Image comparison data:

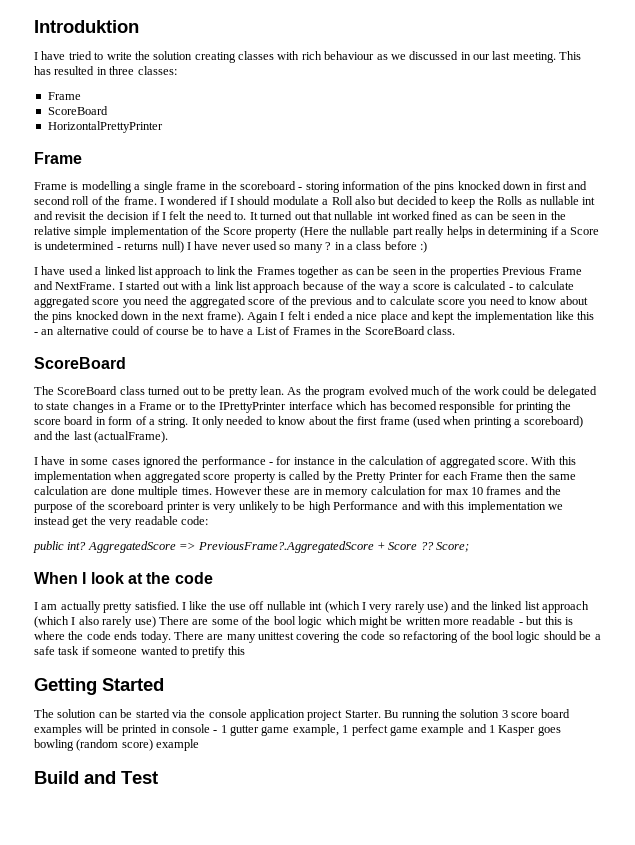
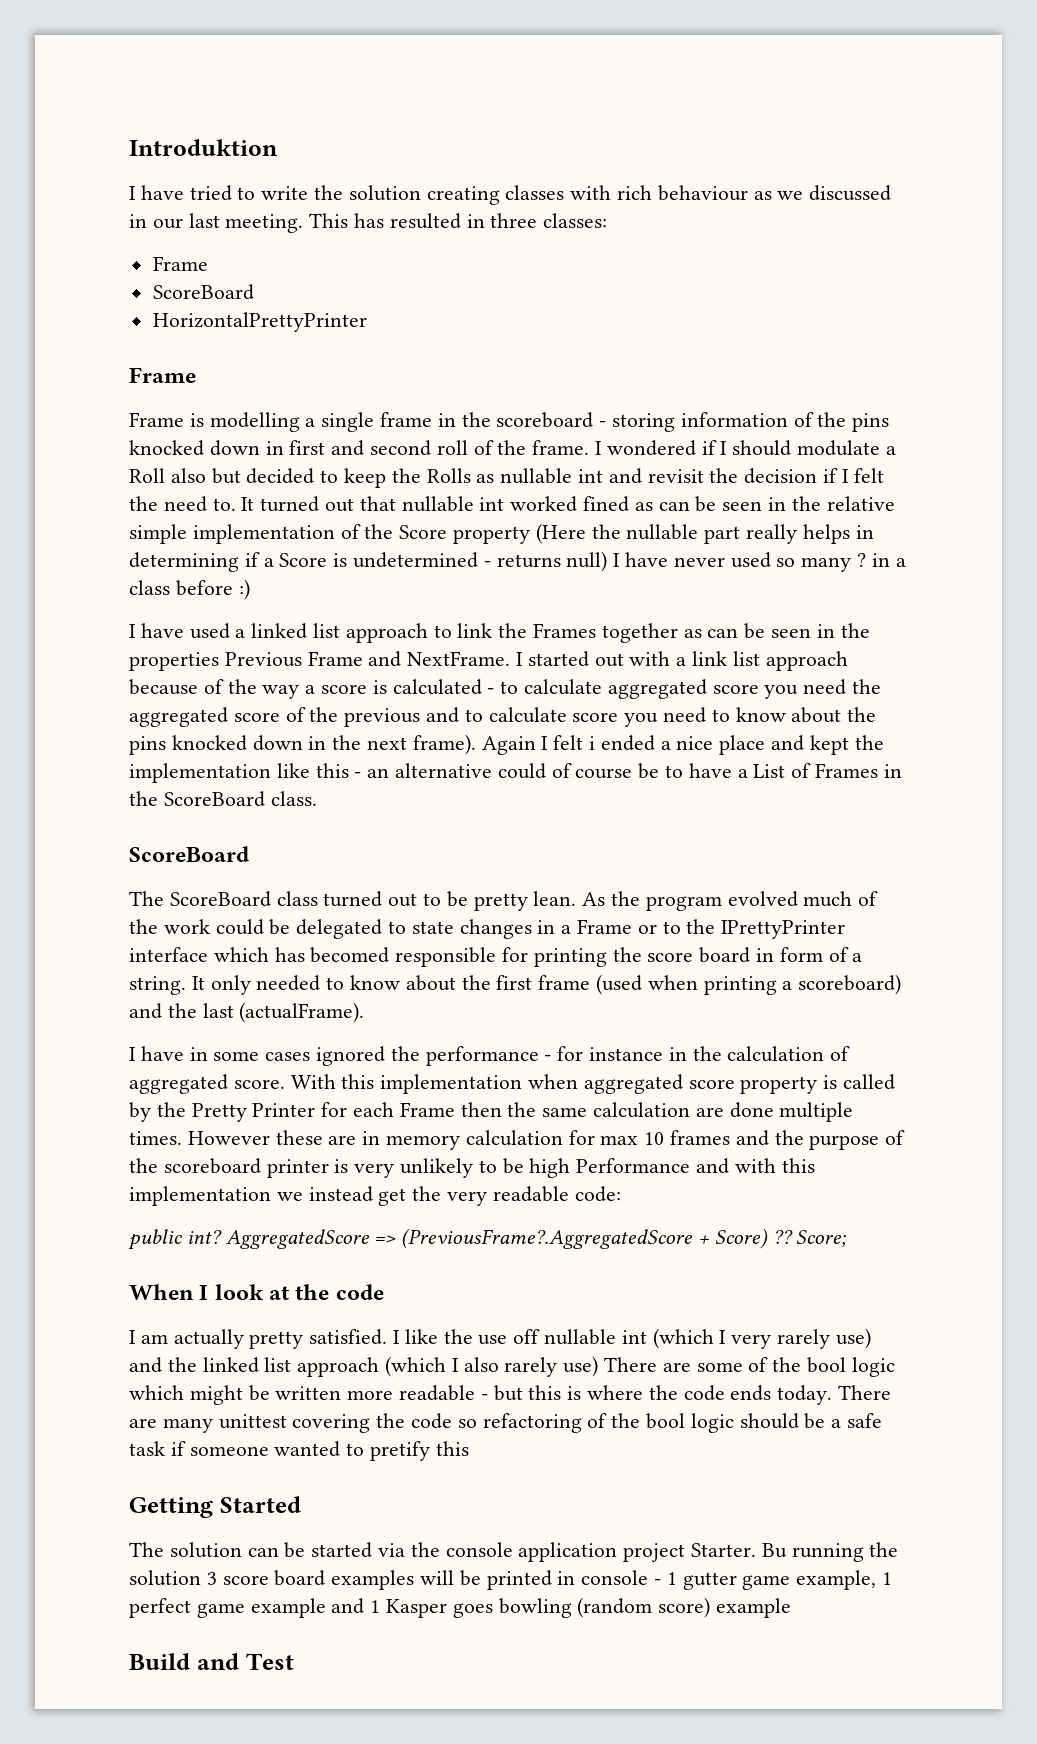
- AggregatedScore => PreviousFrame?.AggregatedScore + Score ??
+ AggregatedScore => (PreviousFrame?.AggregatedScore + Score) ??

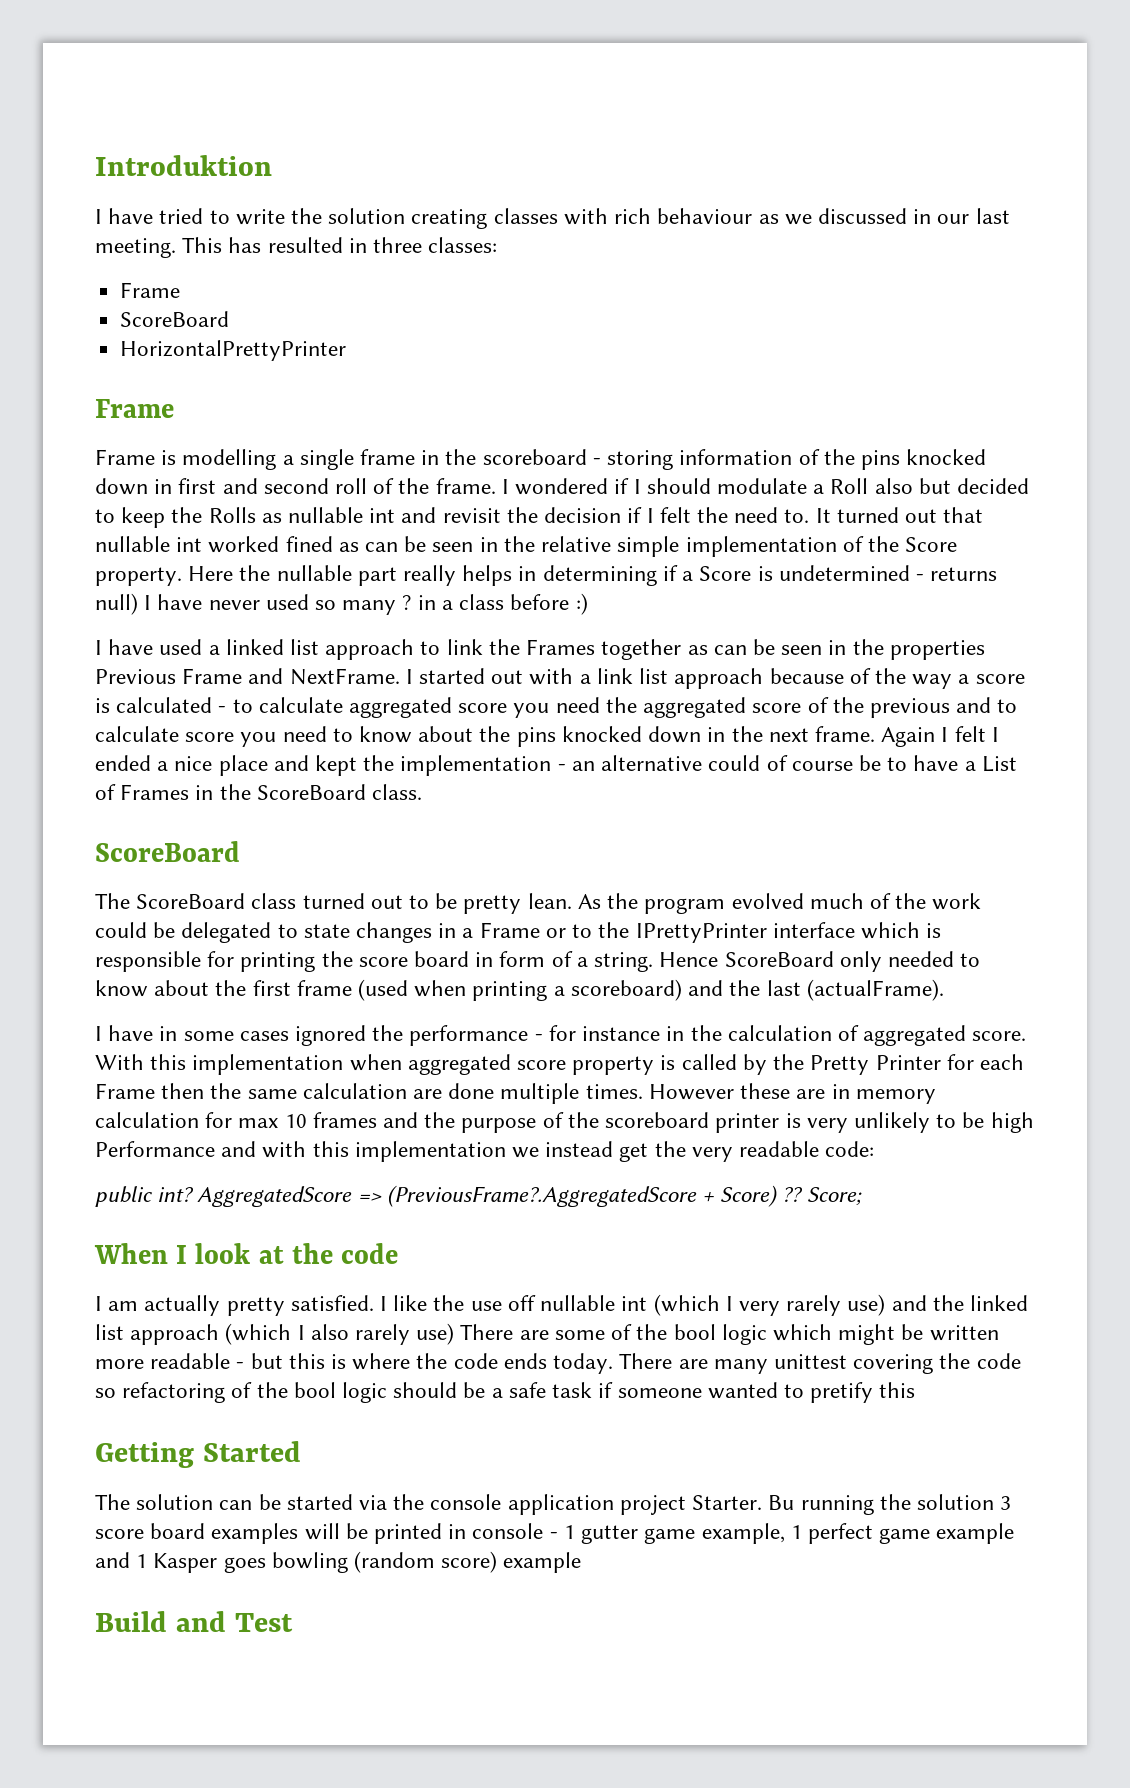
- It turned out that nullable int worked fined as can be seen in the relative simple implementation of the Score property (Here the nullable part really helps in determining if a Score is undetermined - returns null) I have never used so many ? in a class before :)
+ It turned out that nullable int worked fined as can be seen in the relative simple implementation of the Score property. Here the nullable part really helps in determining if a Score is undetermined - returns null) I have never used so many ? in a class before :)
- I started out with a link list approach because of the way a score is calculated - to calculate aggregated score you need the aggregated score of the previous and to calculate score you need to know about the pins knocked down in the next frame).
+ I started out with a link list approach because of the way a score is calculated - to calculate aggregated score you need the aggregated score of the previous and to calculate score you need to know about the pins knocked down in the next frame.
- Again I felt i ended a nice place and kept the implementation like this - an alternative could of course be to have a List of Frames in the ScoreBoard class.
+ Again I felt I ended a nice place and kept the implementation - an alternative could of course be to have a List of Frames in the ScoreBoard class.
- As the program evolved much of the work could be delegated to state changes in a Frame or to the IPrettyPrinter interface which has becomed responsible for printing the score board in form of a string.
+ As the program evolved much of the work could be delegated to state changes in a Frame or to the IPrettyPrinter interface which is responsible for printing the score board in form of a string.
- It only needed to know about the first frame (used when printing a scoreboard) and the last (actualFrame).
+ Hence ScoreBoard only needed to know about the first frame (used when printing a scoreboard) and the last (actualFrame).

INSTRUCTIONS TO FOLLOW: All lines above that include the word "actualFrame" must be copied into the answer.

COMPLETED TASK:
- It only needed to know about the first frame (used when printing a scoreboard) and the last (actualFrame).
+ Hence ScoreBoard only needed to know about the first frame (used when printing a scoreboard) and the last (actualFrame).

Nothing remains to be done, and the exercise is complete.